Re: [PR] HIVE-27078: Bucket Map Join can hang if the source vertex parallelism is changed by reducer autoparallelism [hive]

via GitHub Wed, 26 Mar 2025 08:47:05 -0700


okumin commented on code in PR #5707:
URL: https://github.com/apache/hive/pull/5707#discussion_r2014456892



##########
ql/src/java/org/apache/hadoop/hive/ql/parse/GenTezUtils.java:
##########
@@ -182,6 +187,30 @@ public static ReduceWork createReduceWork(
     return reduceWork;
   }
 
+  private static boolean hasBucketMapJoin(Operator<? extends OperatorDesc> 
operator) {
+    if (operator == null) {
+      return false;
+    }
+
+    // Iterate over child operators
+    for (Operator<? extends OperatorDesc> childOp : 
operator.getChildOperators()) {
+      // Check if this is a MapJoinOperator and is a Bucket Map Join
+      if (childOp instanceof MapJoinOperator) {
+        MapJoinOperator mjOp = (MapJoinOperator) childOp;
+        if (mjOp.getConf().isBucketMapJoin()) {
+          return true; // Found BMJ, no need to check further
+        }
+      }
+
+      // Recursively check children
+      if (hasBucketMapJoin(childOp)) {
+        return true;
+      }

Review Comment:
   Let me understand the root cause correctly.
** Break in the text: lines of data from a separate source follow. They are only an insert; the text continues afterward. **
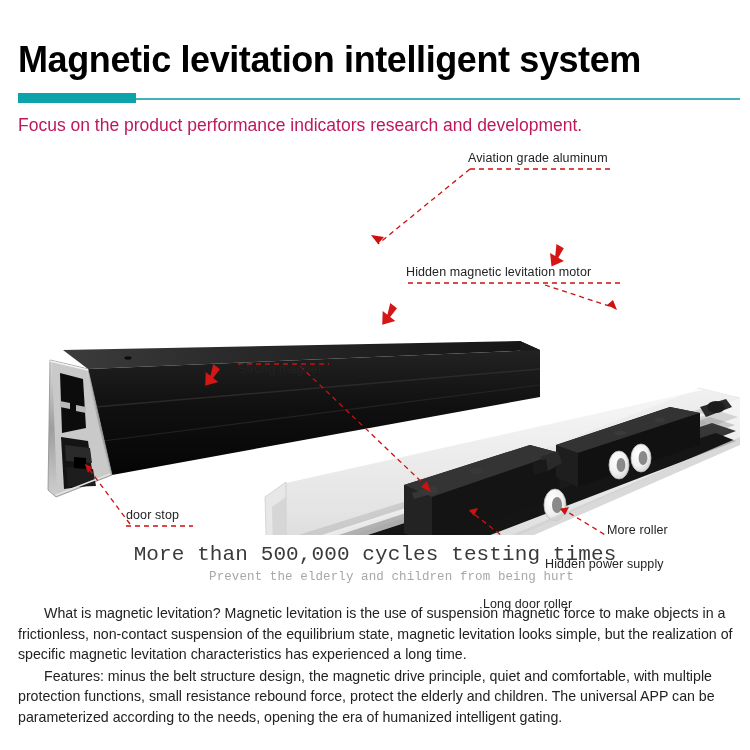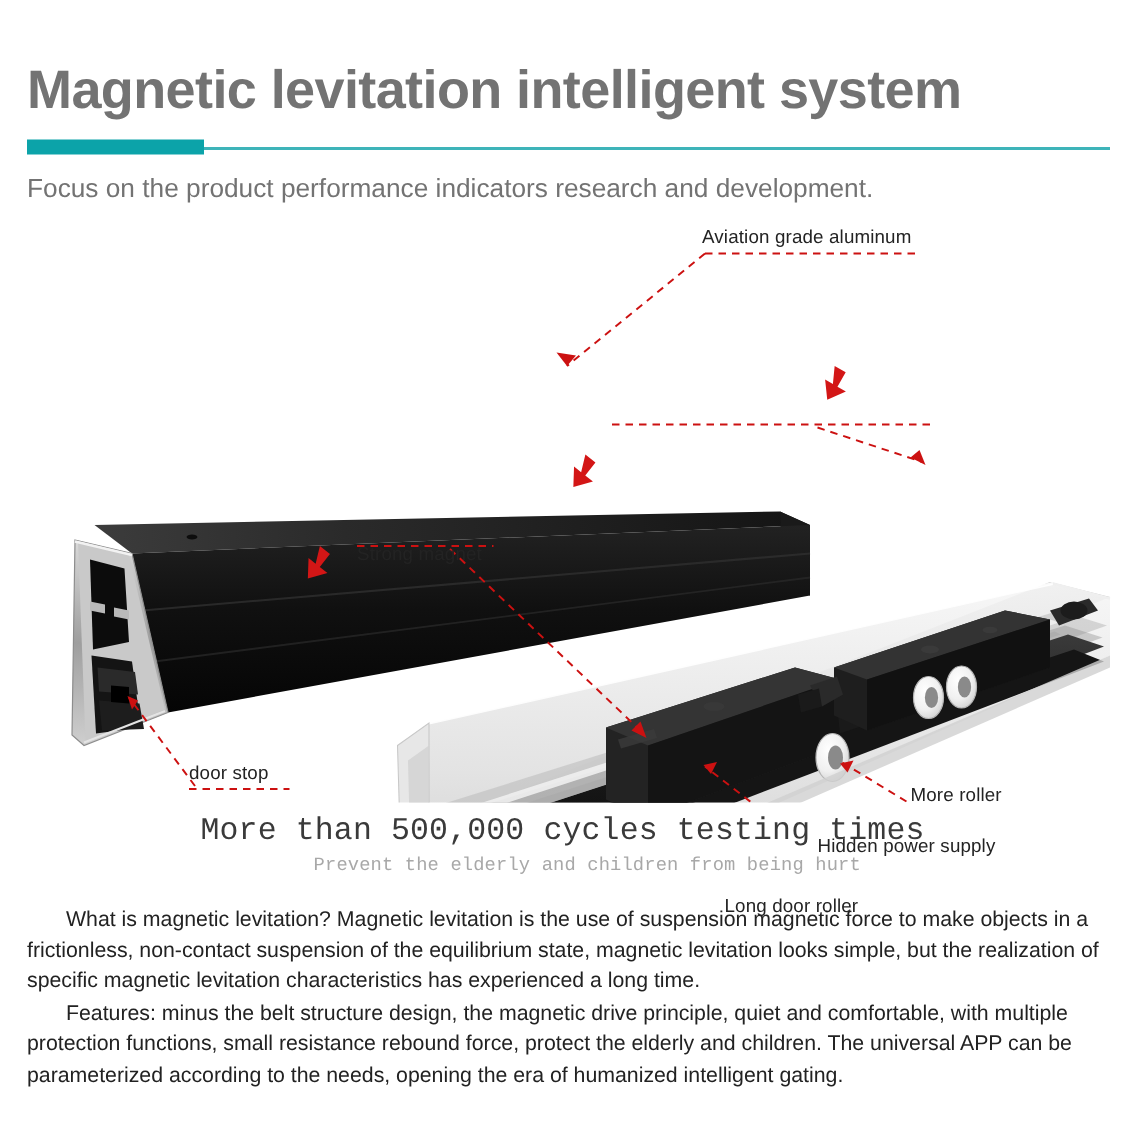"Magnetic levitation intelligent system" .title { color: #737373 -> #000000 }
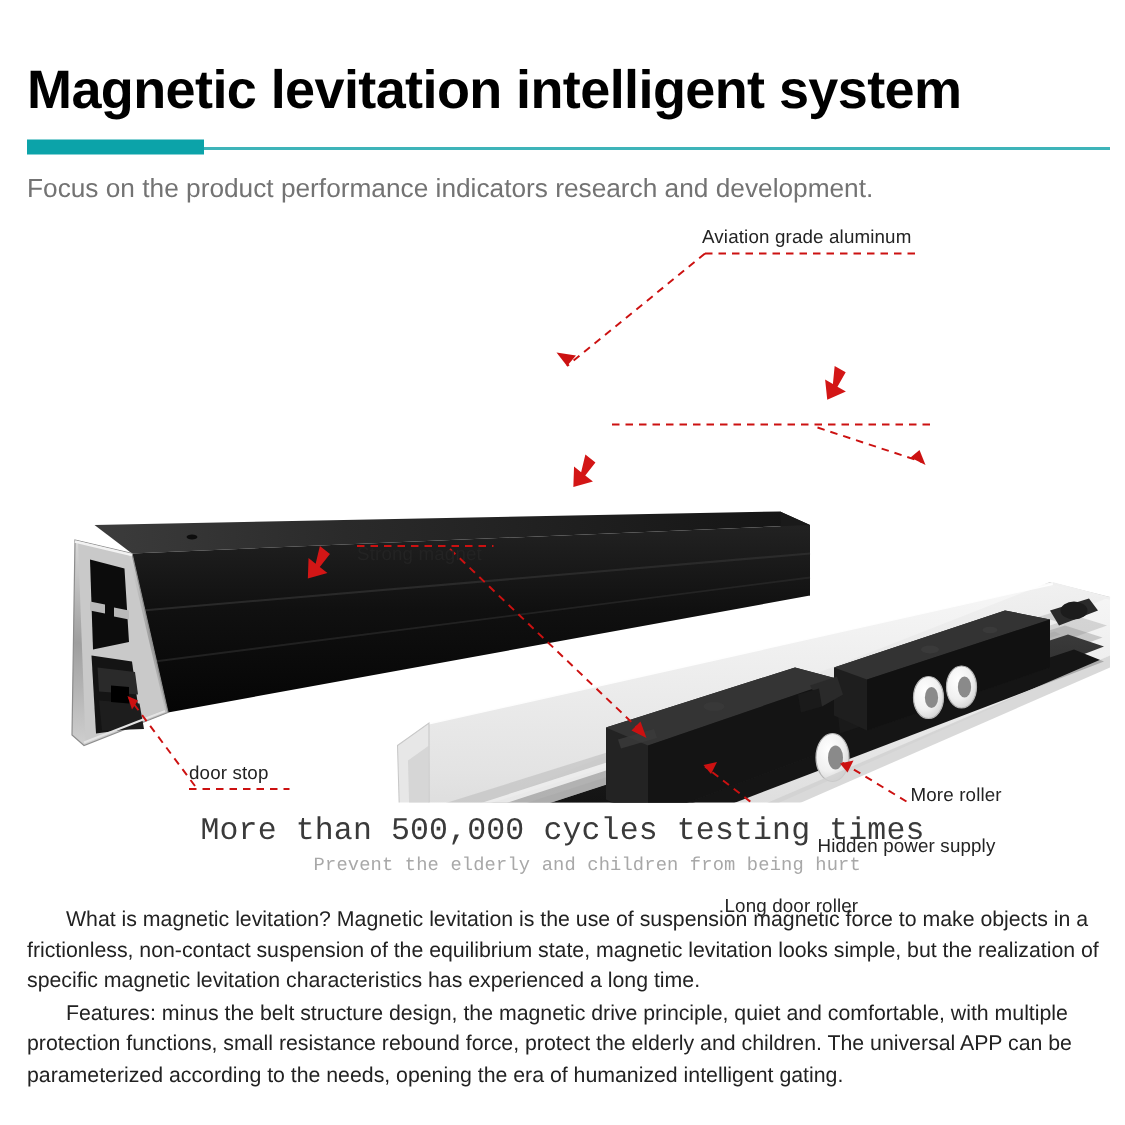"Focus on the product performance" .subtitle { color: #737373 -> #be185d }
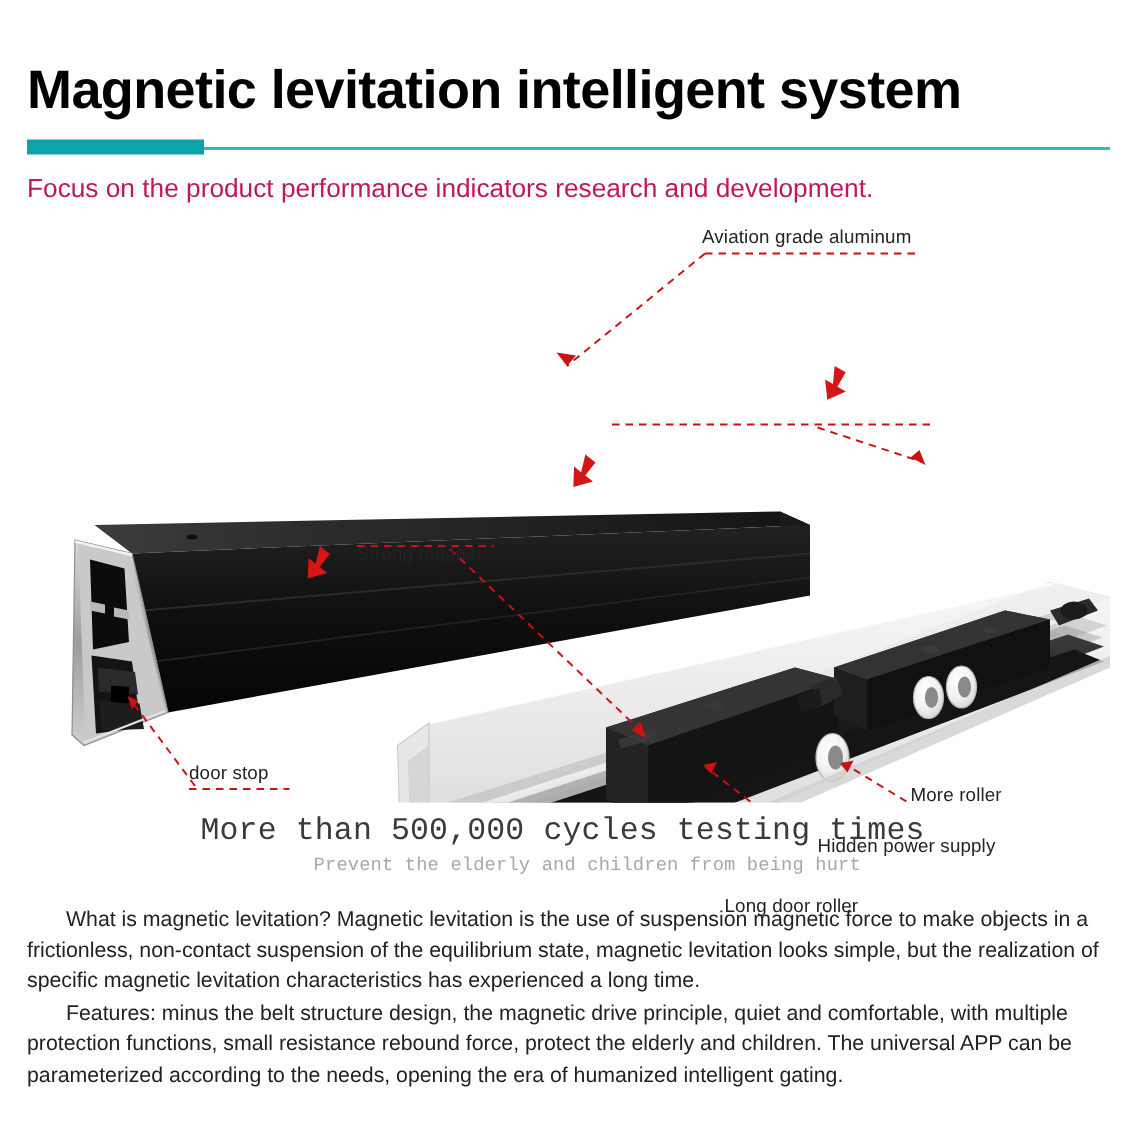"Hidden magnetic levitation motor" div.callout { html: none -> <div>Hidden magnetic levitation motor</div> }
I might be misunderstanding. 
Let's assume the following query.
   
   ```sql
   select s.string_col, count(*)
   from target_table2 t
   inner join (
     select min(date_col) date_col, string_col, decimal_col
     from (
       select date_col, 'pipeline' string_col, min(decimal_col) decimal_col
       from source_table2
       where coalesce(decimal_col,'') = '50000000000000000005905545593'
       group by date_col, string_col
     ) x
     group by string_col, decimal_col
   ) s
   on s.date_col = t.date_col AND s.string_col = t.string_col AND s.decimal_col 
= t.decimal_col
   group by s.string_col;
   ```
   
   Without HIVE-27078, auto-reducer parallelism(the green cells) is enabled on 
all the reducers.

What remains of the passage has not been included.